Lessons Learned From 25 Years In The Tech Business

25 years ago when I started my first tech company, ‘a tweet’ was something that commonly came from ‘a bird’, a home computer was, for the majority, a calculator and social media was sitting in front of the television with a family member.

There is no doubt that the pace of technological development and advancement in those years has been … dramatic. Some would say, unparalleled, feverish and like nothing ever witnessed before. With 1989 heralding the advent of the World Wide Web, the stage was most definitely set for big ideas to spread like wildfire and, for those who could glimpse the future, to get very rich, or very poor, very quickly.

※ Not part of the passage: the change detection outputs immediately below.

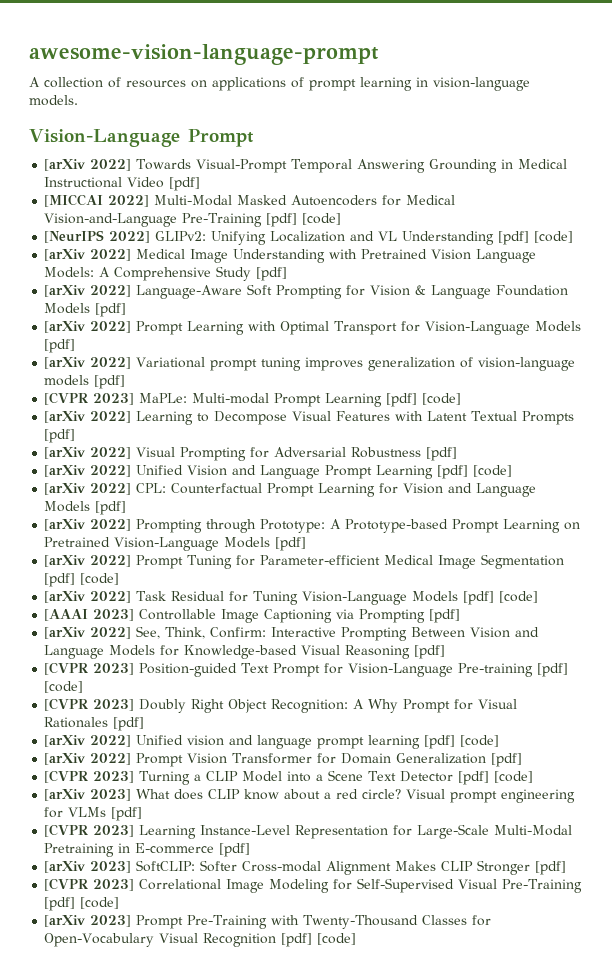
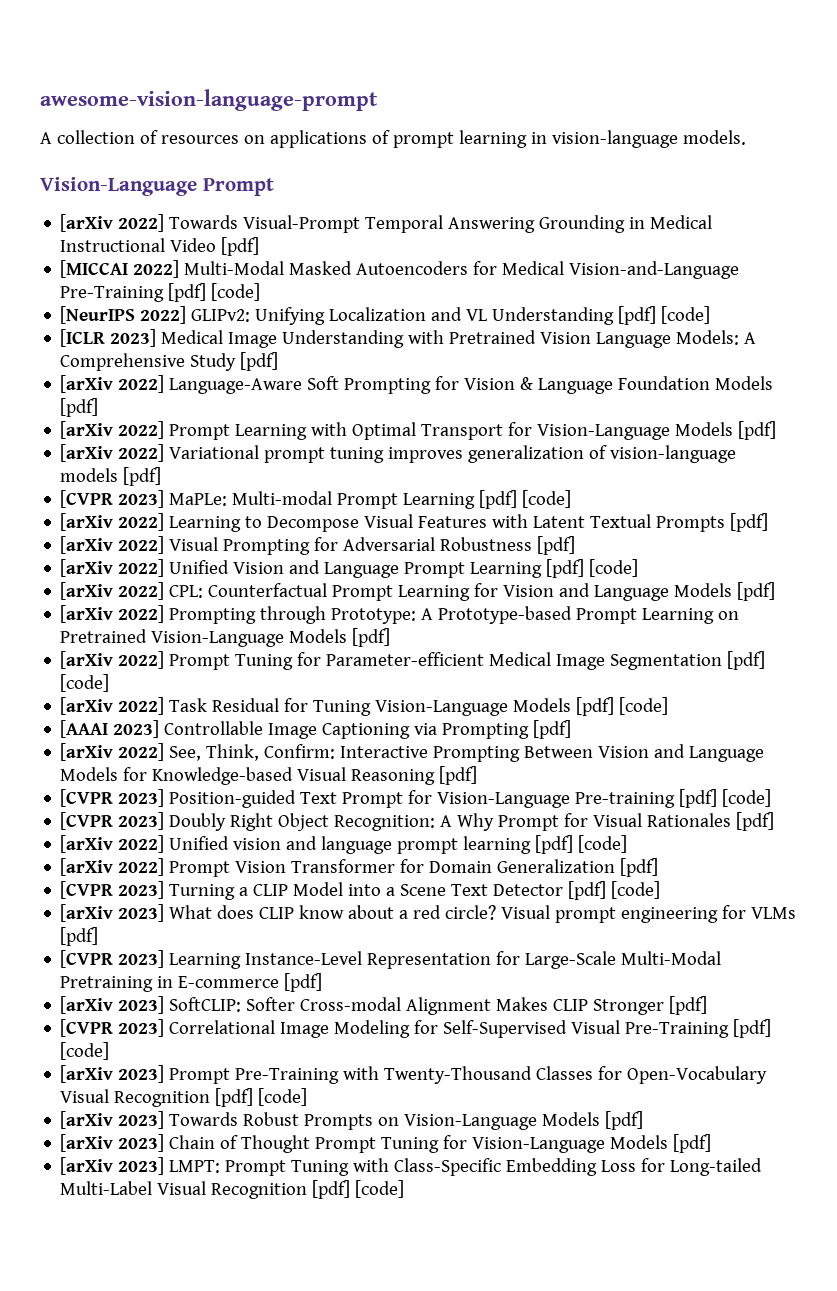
- [arXiv 2022] Medical Image Understanding with Pretrained Vision Language Models: A Comprehensive Study [pdf]
+ [ICLR 2023] Medical Image Understanding with Pretrained Vision Language Models: A Comprehensive Study [pdf]
+ [arXiv 2023] Towards Robust Prompts on Vision-Language Models [pdf]
+ [arXiv 2023] Chain of Thought Prompt Tuning for Vision-Language Models [pdf]
+ [arXiv 2023] LMPT: Prompt Tuning with Class-Specific Embedding Loss for Long-tailed Multi-Label Visual Recognition [pdf] [code]

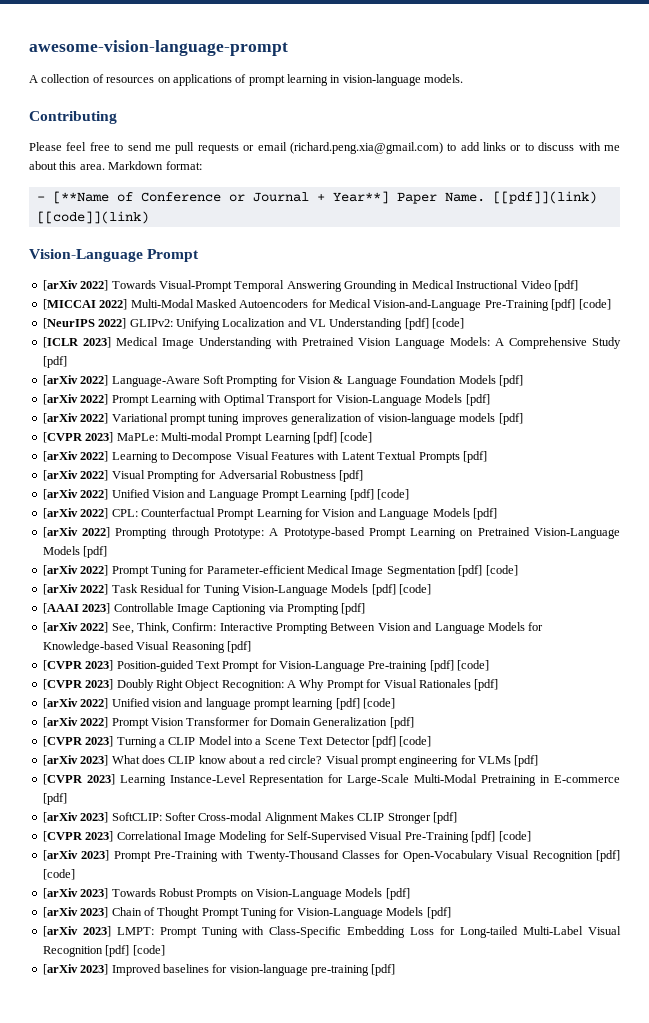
+ Contributing
+ Please feel free to send me pull requests or email (richard.peng.xia@gmail.com) to add links or to discuss with me about this area. Markdown format:
+ - [**Name of Conference or Journal + Year**] Paper Name. [[pdf]](link) [[code]](link)
+ [arXiv 2023] Improved baselines for vision-language pre-training [pdf]

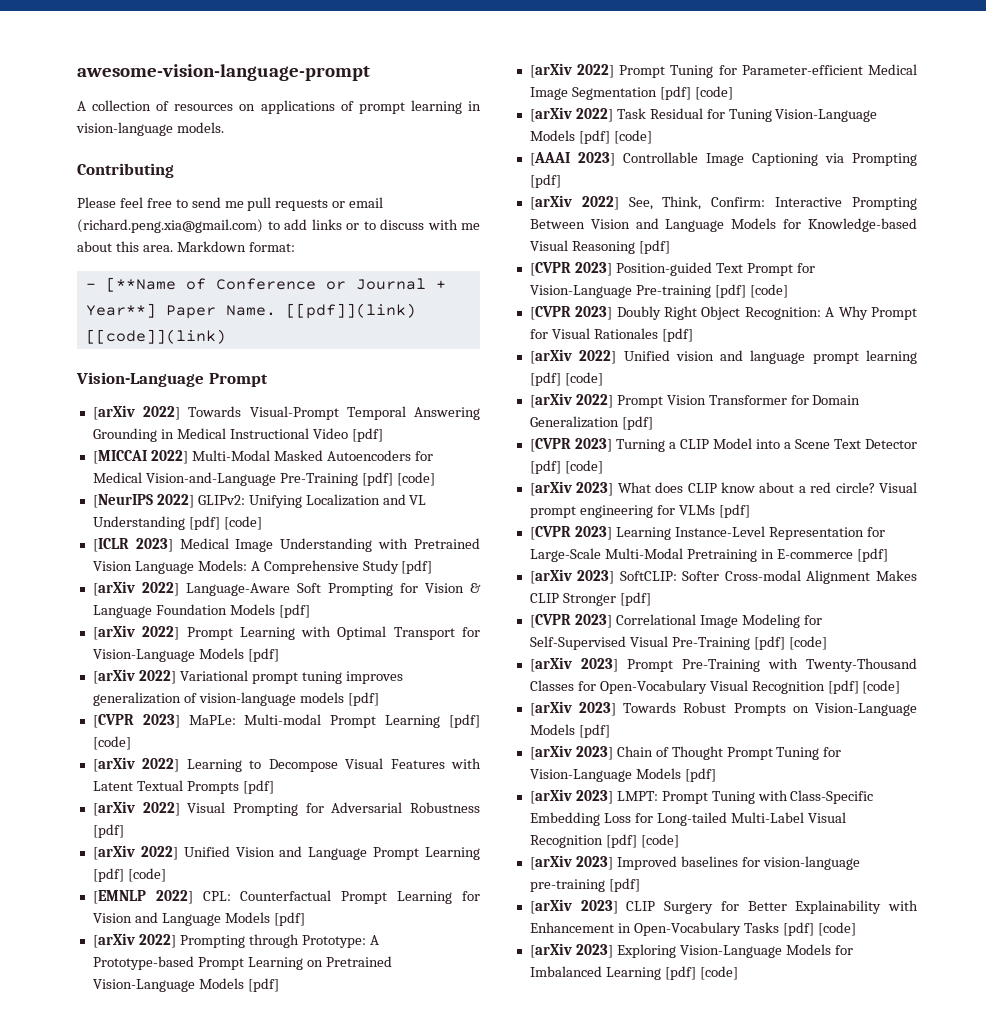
- [arXiv 2022] CPL: Counterfactual Prompt Learning for Vision and Language Models [pdf]
+ [EMNLP 2022] CPL: Counterfactual Prompt Learning for Vision and Language Models [pdf]
+ [arXiv 2023] CLIP Surgery for Better Explainability with Enhancement in Open-Vocabulary Tasks [pdf] [code]
+ [arXiv 2023] Exploring Vision-Language Models for Imbalanced Learning [pdf] [code]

But what have been the lessons? In the many twists and turns of a life in the technology business, what are the main things I’ve learned?

Be prepared to move FAST

Ideas are essential currency in the technology business but they aren’t worth anything unless they are acted upon fast and with unrelenting energy. In my experience, the people who have excelled in the technology business are those who have seen just beyond the horizon to where society will turn its attention next and have trusted their instincts enough to follow through fully.

Attention to detail

It’s been said before that ‘success is in the details’ and this has unquestionably been my experience. Whether consumers are buying jeans or cloud based storage services they are generally looking for a simple and satisfying user experience which leaves them feeling confident that they have paid a good price for a good product. With competition for online business fierce, it is the small details which can have a large impact.

Don’t be afraid to adapt

Keeping your eyes fixed on what’s ‘always worked before’ is simply not an option for the vast majority of businesses, online or off. The way people interact with one another, source information, find partners, travel, do business and most of all, consume products and services has been rapidly changing for the last decade and these changes are continuing relentlessly. For example, just when most businesses have got to grips with having an online presence, the major advancements in mobile technology and corresponding explosion of the mobile web is changing things all over again.

Treat your customers well

Simply put, great customer service inspires great customer loyalty and which in-turn inspires great customer referrals and business growth. In recent years, social media platforms and interactive web forums have handed power to consumers to publicly name and shame organisations they feel haven’t provided the level of service they were expecting.

The grievances of unhappy customers no longer end with those around their own dinner table but can reach a mass audience – quickly. Coupled with the fiercely competitive nature of online business, providing efficient and conscientious customer service is more important than ever. Although of course the old adage that you can’t please all the people all the time remains true, I will always do my best!

Don’t let the grass grow

‘There’s a way to do it better – find it.’ Thomas Edison.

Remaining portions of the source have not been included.